Options to purchase common stock can be granted to the Chief Executive Officer
and the other named executive officers as part of OMI's effort to encourage and
reward effective leadership and significant contributions to OMI's long-term
growth and development. The long-term incentive portion of the senior executive
compensation plan also creates further identity of interest between senior
executives and shareholders. Stock options are considered annually for the Chief
Executive Officer and the other named executive officers, based on financial,
operational, and personal performance considerations, including, with respect to
both individual awards and the total number awarded, OMI's cash position. There
were no stock options granted in 1997 to the named executive officers. Options
encourage long-term commitment to OMI by its Chief Executive Officer and the
other named executive officers. Pursuant to OMI's 1990 Equity Incentive Plan and
OMI's 1995 Incentive Equity Plan, the option price per share purchasable under a
stock option is not permitted to be less than 100% of the fair market value of
the stock, subject to the option, on the date of the grant of the option.

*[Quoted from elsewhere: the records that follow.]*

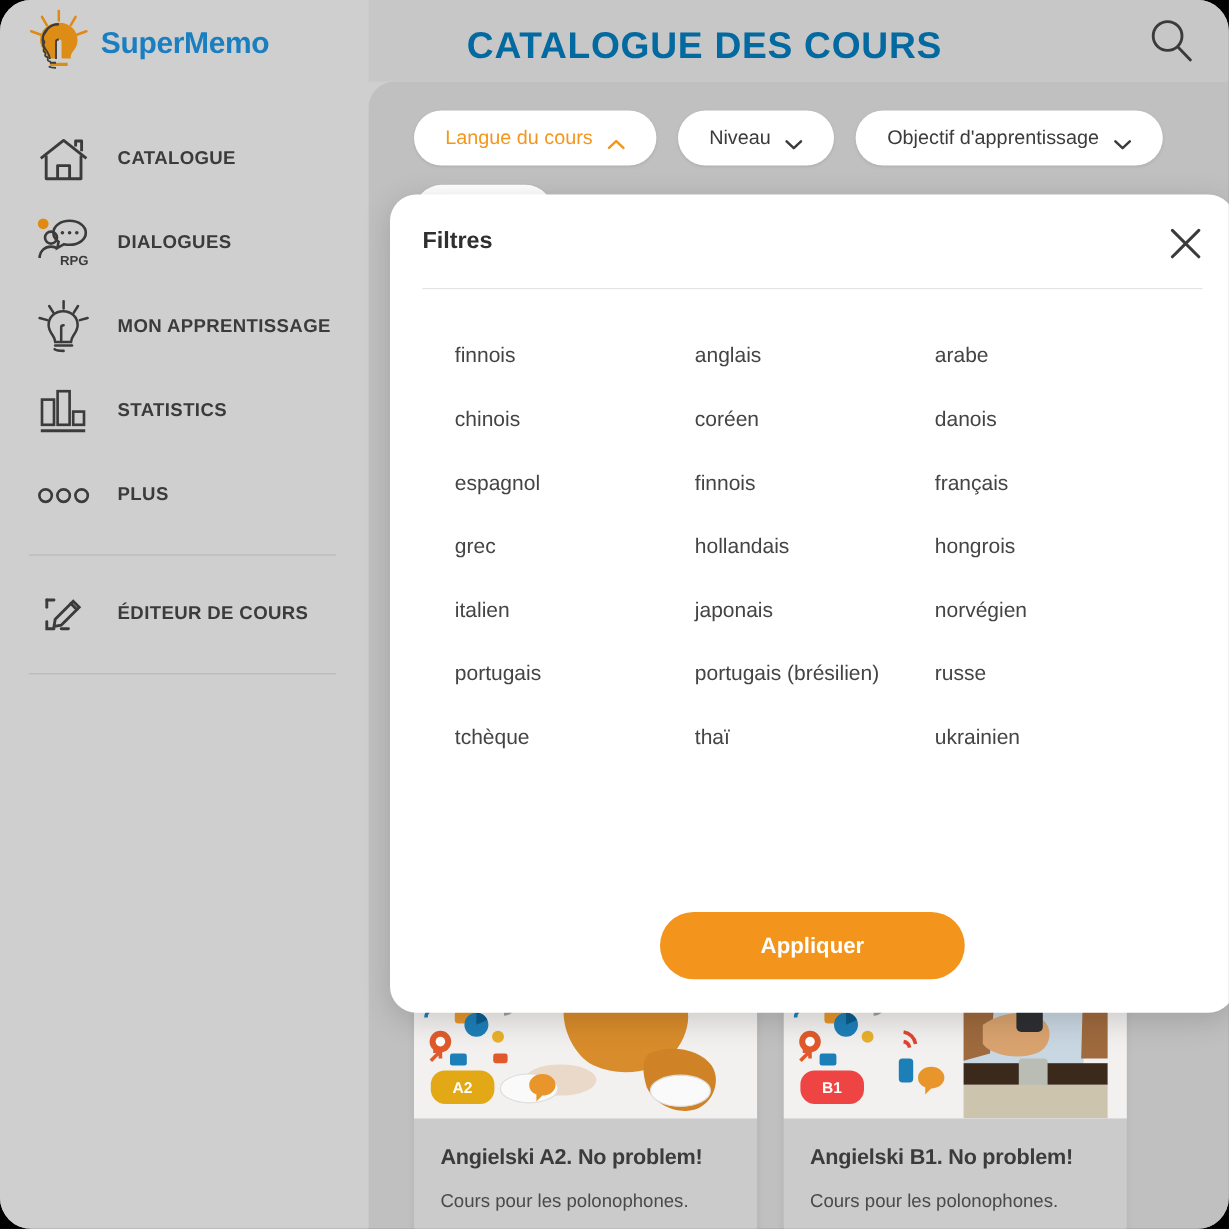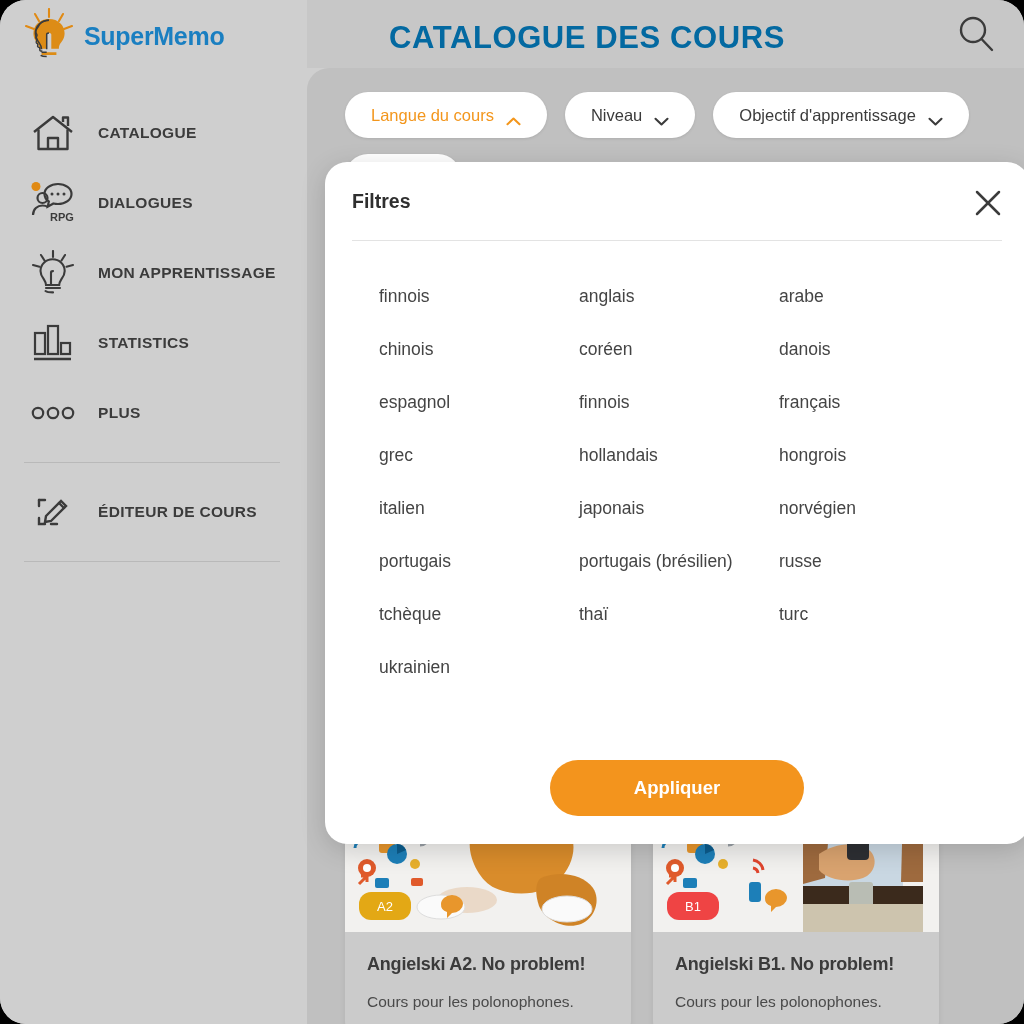--- a/index.html
+++ b/index.html
@@ -100,21 +100,21 @@
   .card {
     width: 286px; background: #cbcbcb;
     border-radius: 12px; overflow: hidden;
     box-shadow: 0 2px 6px rgba(0,0,0,.08);
   }
   .card-img { position: relative; height: 124px; overflow: hidden; background:#efefef; }
   .badge {
     position: absolute; left: 14px; bottom: 12px;
     height: 24px; padding: 14px 18px; border-radius: 12px;
     display: flex; align-items: center; justify-content: center;
-    font-size: 13px; font-weight: 400; color: #fff;
+    font-size: 13px; font-weight: 700; color: #fff;
   }
   .card-title {
     font-size: 18px; font-weight: 700; color: #3b3b3b;
     padding: 22px 22px 0 22px; letter-spacing: -0.2px;
   }
   .card-sub {
     font-size: 15.5px; color: #4a4a4a;
     padding: 18px 22px 22px 22px;
   }
 
@@ -446,21 +446,20 @@
       <div class="lang">hollandais</div>
       <div class="lang">hongrois</div>
       <div class="lang">italien</div>
       <div class="lang">japonais</div>
       <div class="lang">norvégien</div>
       <div class="lang">portugais</div>
       <div class="lang two-line">portugais (brésilien)</div>
       <div class="lang">russe</div>
       <div class="lang">tchèque</div>
       <div class="lang">thaï</div>
-      <div class="lang">turc</div>
       <div class="lang">ukrainien</div>
     </div>
 
     <div id="apply-wrap">
       <button id="apply-btn">Appliquer</button>
     </div>
   </div>
 
 </div>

Only
an increase in the value of the stock will result in additional compensation,
linking this portion of the compensation directly to the long-term success of
OMI and the long-term interests of its shareholders.

     The long-term incentive portion of OMI's senior executive compensation
program also includes annual consideration of the grant of restricted OMI common
stock to senior executive officers. The grant of restricted stock provides an
additional long-term incentive for the Chief Executive Officer and senior
executive officers who provide outstanding leadership for OMI. Pursuant to OMI's
1995 Incentive Equity Plan, restricted stock grants can be given in combination
with stock options or alone and are based on individual and Company performance.
OMI's grants of restricted stock vest over periods of three to five years
(except for outstanding awards of restricted stock granted to the Chairman of
the Board and the Chief Executive Officer each of which vests over a ten-year
period), providing an incentive for the officers to make a long-term personal
investment in the growth and development of OMI. There was a grant of 50,000
shares of restricted stock to the Chief Executive Officer in 1997 and no other
grants of 


                                      104
<PAGE>


restricted stock in 1997. There will be no further options granted nor
restricted stock awarded under any existing plan other than the OMI's 1995
Incentive Equity Plan.

POLICY WITH RESPECT TO INTERNAL REVENUE CODE SECTION 162(M)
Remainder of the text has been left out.